▶ **What needs to be done**:
Using the listing below, report each line holding the string "text".

▶ **Data excerpts**:

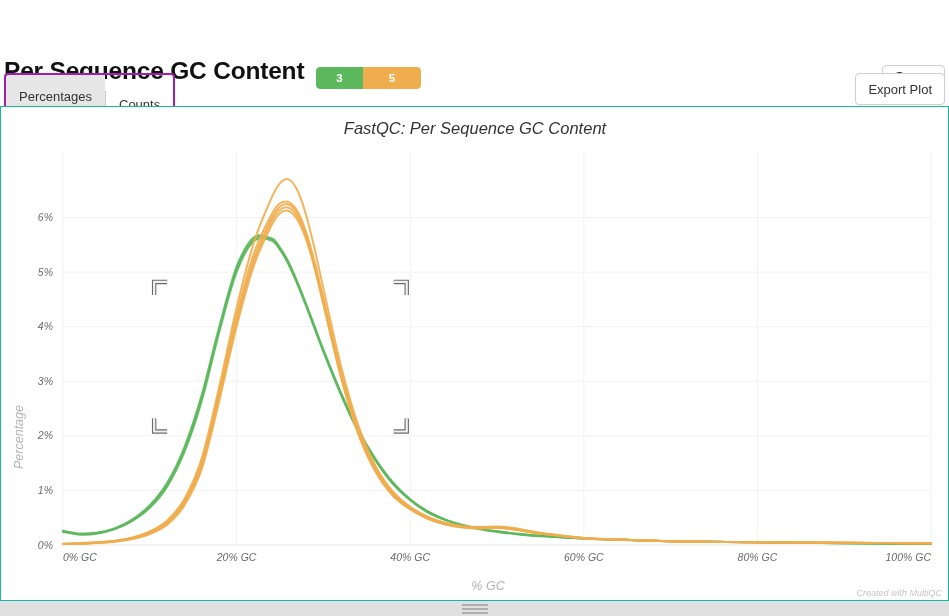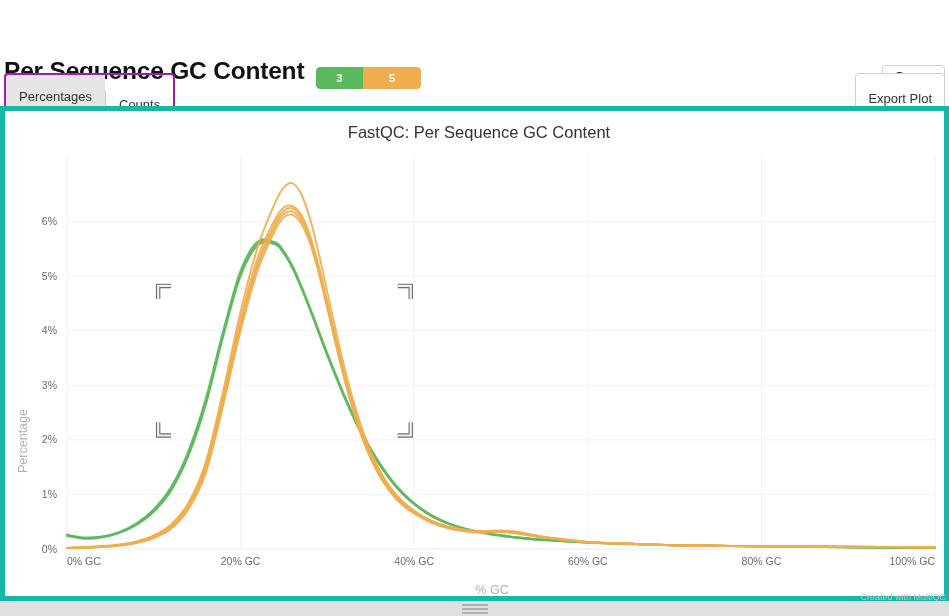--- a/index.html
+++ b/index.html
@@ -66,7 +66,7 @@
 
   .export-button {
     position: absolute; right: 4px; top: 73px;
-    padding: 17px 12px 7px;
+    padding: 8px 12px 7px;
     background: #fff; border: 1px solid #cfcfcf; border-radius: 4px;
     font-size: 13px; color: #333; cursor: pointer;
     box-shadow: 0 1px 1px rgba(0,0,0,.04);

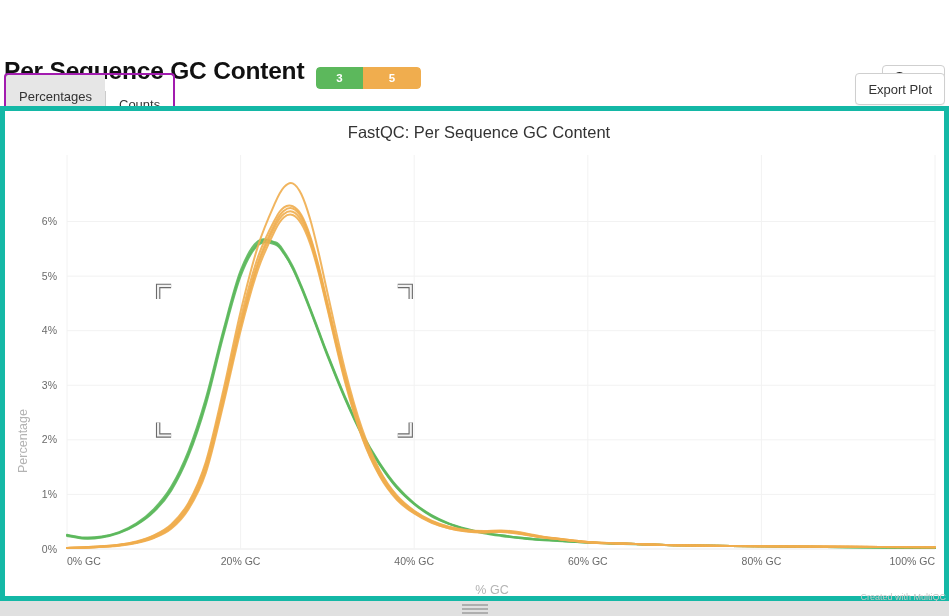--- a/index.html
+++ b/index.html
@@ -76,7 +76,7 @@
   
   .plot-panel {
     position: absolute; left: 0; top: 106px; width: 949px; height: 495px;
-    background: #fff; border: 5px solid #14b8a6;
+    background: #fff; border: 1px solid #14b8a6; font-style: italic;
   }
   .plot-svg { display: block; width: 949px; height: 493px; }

==

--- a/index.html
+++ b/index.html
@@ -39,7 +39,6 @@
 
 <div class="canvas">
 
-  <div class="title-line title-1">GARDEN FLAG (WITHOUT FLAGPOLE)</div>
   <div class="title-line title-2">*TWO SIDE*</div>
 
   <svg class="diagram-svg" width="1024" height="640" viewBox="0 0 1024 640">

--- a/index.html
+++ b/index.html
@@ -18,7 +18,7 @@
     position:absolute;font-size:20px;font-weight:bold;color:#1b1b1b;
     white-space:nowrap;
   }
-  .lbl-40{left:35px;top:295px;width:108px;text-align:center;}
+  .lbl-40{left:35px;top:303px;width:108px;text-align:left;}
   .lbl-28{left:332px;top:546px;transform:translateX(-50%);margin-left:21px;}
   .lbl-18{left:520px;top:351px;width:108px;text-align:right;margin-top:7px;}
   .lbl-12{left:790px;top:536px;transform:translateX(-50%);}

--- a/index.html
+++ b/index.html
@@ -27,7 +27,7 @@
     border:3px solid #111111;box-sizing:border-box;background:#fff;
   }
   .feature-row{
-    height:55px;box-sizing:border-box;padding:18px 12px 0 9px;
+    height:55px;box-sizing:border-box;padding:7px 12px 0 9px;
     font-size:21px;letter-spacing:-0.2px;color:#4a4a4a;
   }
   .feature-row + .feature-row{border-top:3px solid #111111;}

--

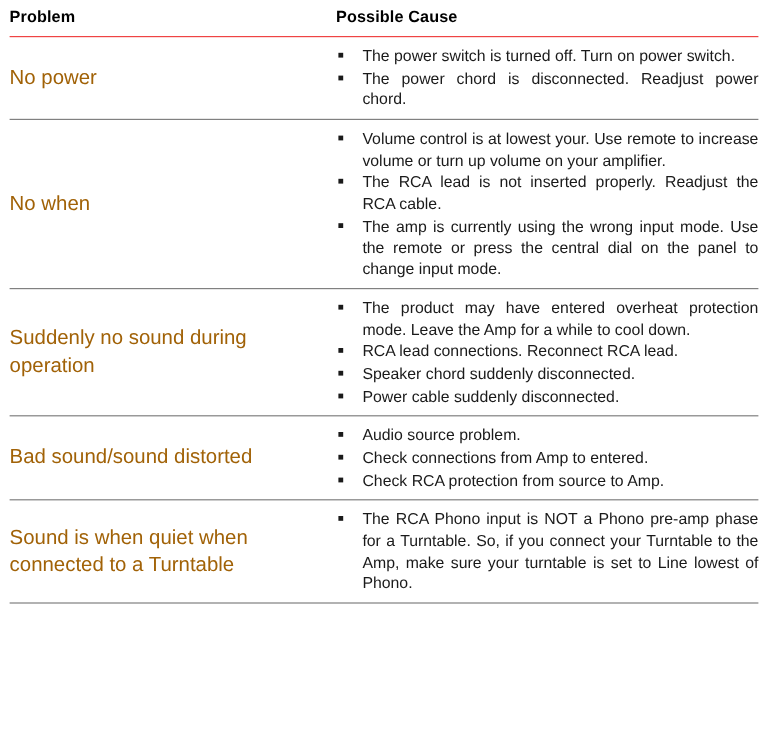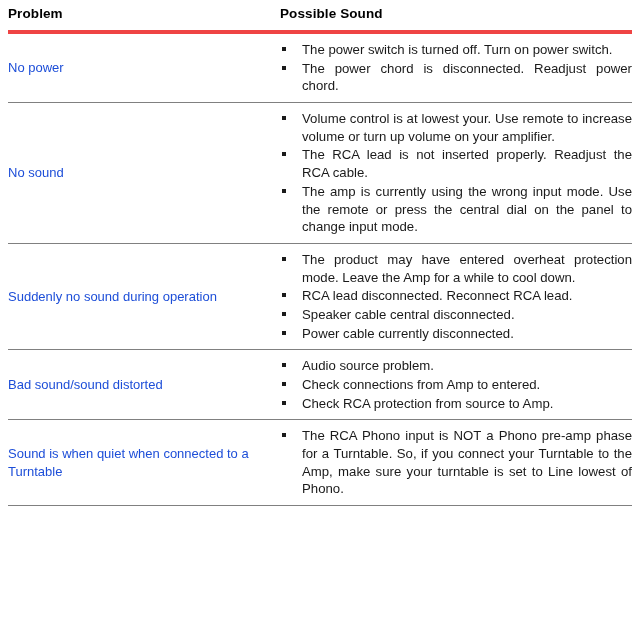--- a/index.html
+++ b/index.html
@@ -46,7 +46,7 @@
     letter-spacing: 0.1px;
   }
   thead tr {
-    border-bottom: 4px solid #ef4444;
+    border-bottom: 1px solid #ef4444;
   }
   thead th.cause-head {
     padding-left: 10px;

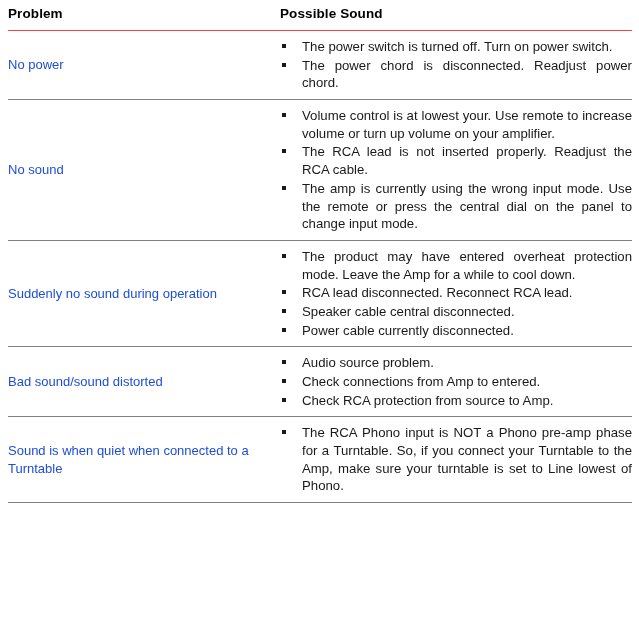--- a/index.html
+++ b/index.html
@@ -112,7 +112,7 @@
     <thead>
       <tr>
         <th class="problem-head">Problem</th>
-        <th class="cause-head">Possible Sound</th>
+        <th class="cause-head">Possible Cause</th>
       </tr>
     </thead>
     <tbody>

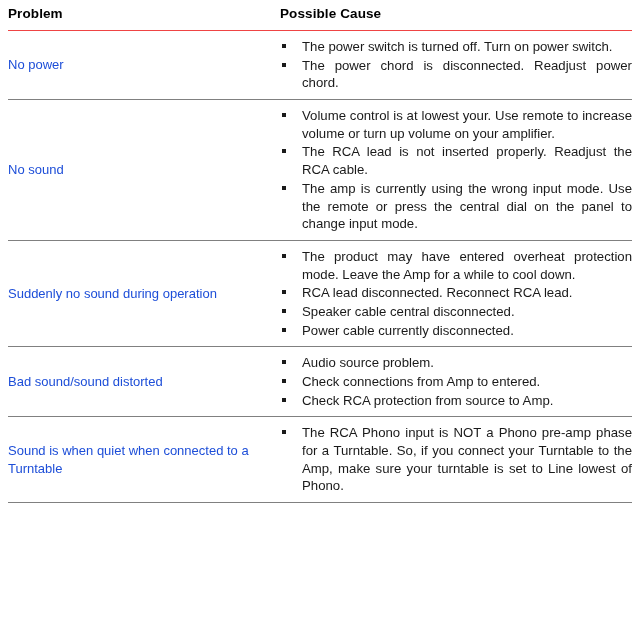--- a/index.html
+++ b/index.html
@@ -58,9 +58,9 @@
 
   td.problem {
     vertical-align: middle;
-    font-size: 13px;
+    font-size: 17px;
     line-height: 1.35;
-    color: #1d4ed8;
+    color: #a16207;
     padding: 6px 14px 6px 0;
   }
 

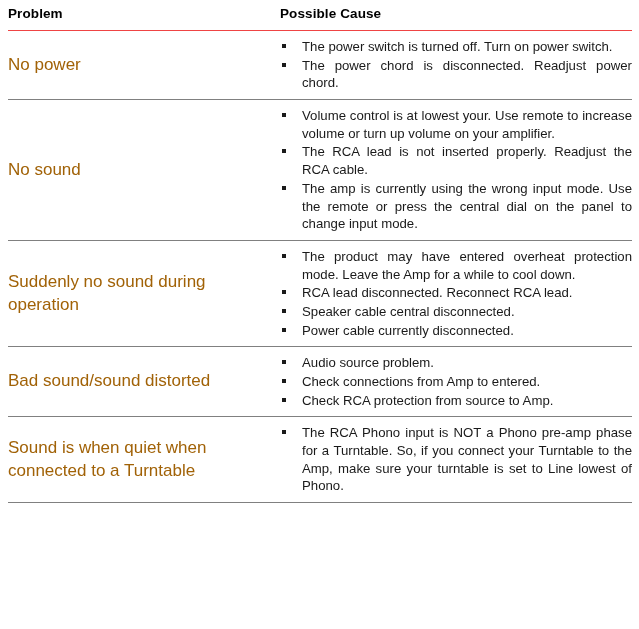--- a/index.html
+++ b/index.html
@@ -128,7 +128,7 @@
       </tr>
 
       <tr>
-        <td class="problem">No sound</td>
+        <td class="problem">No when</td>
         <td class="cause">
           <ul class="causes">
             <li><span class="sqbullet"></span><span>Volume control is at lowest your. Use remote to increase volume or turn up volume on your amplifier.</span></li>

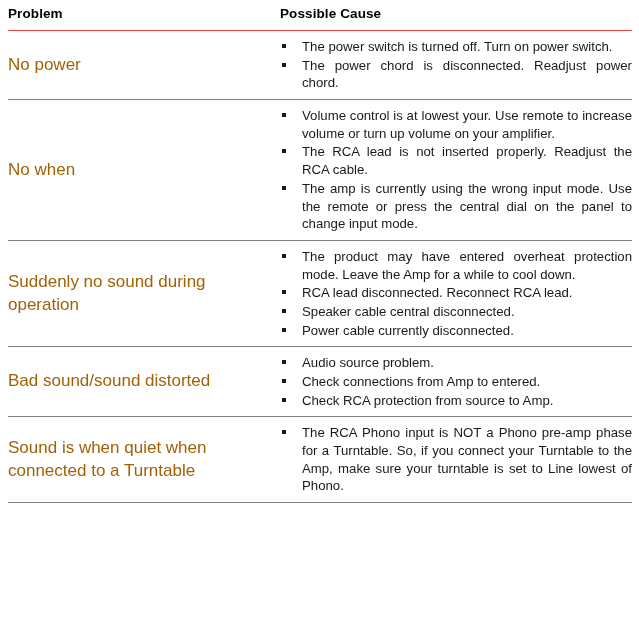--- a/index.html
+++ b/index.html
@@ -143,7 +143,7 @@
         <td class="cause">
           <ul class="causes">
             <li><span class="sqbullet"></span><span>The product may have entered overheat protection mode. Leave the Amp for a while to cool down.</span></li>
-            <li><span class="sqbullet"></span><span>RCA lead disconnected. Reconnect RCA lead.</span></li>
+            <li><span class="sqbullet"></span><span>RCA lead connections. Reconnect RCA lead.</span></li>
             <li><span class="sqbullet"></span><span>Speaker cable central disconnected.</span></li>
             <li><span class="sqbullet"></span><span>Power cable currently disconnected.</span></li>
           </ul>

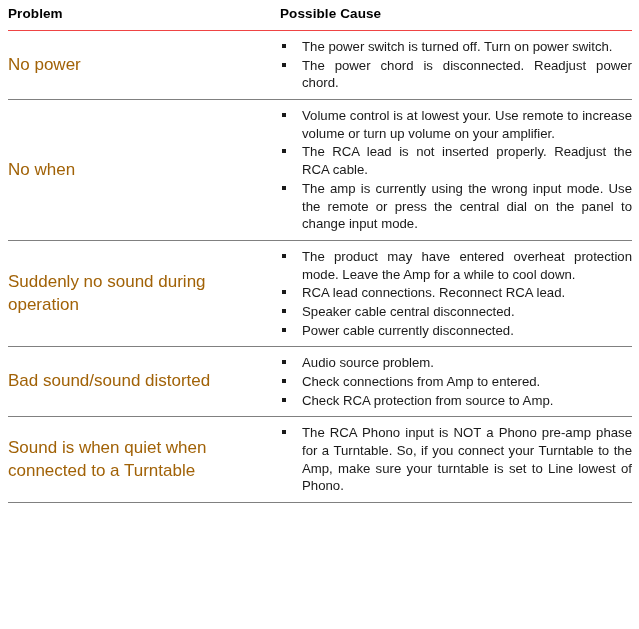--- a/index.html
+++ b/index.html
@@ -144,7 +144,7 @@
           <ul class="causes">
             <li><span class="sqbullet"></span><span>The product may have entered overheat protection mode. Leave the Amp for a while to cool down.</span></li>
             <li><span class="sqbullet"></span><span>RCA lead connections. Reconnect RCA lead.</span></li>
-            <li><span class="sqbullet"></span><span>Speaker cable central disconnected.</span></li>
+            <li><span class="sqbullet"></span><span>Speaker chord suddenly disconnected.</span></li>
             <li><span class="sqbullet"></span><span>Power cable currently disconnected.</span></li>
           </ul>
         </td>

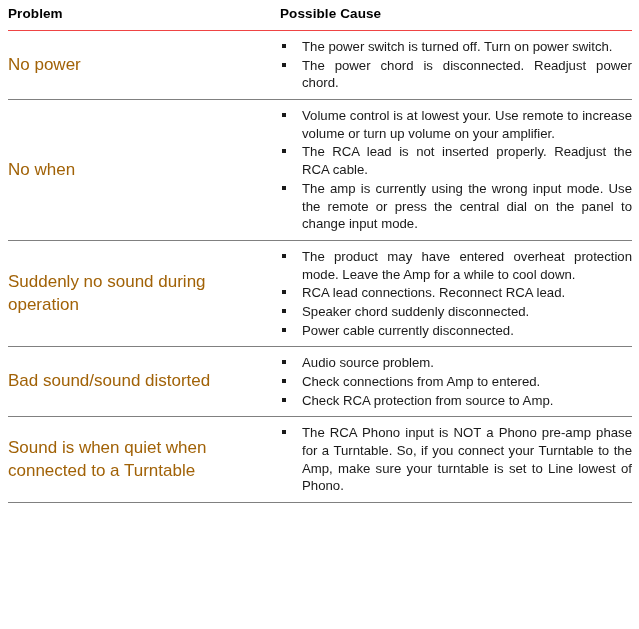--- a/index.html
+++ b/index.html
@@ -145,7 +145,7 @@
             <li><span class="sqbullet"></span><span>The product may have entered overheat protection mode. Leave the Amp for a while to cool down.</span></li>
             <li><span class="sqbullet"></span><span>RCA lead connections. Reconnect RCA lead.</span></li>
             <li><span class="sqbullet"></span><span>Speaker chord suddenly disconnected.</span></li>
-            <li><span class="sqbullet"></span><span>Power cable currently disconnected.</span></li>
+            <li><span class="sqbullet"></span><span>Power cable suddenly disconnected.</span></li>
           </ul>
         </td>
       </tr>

▶ **Your response**:
-  .lbl-40{left:35px;top:295px;width:108px;text-align:center;}
+  .lbl-40{left:35px;top:303px;width:108px;text-align:left;}
   .lbl-18{left:520px;top:351px;width:108px;text-align:right;margin-top:7px;}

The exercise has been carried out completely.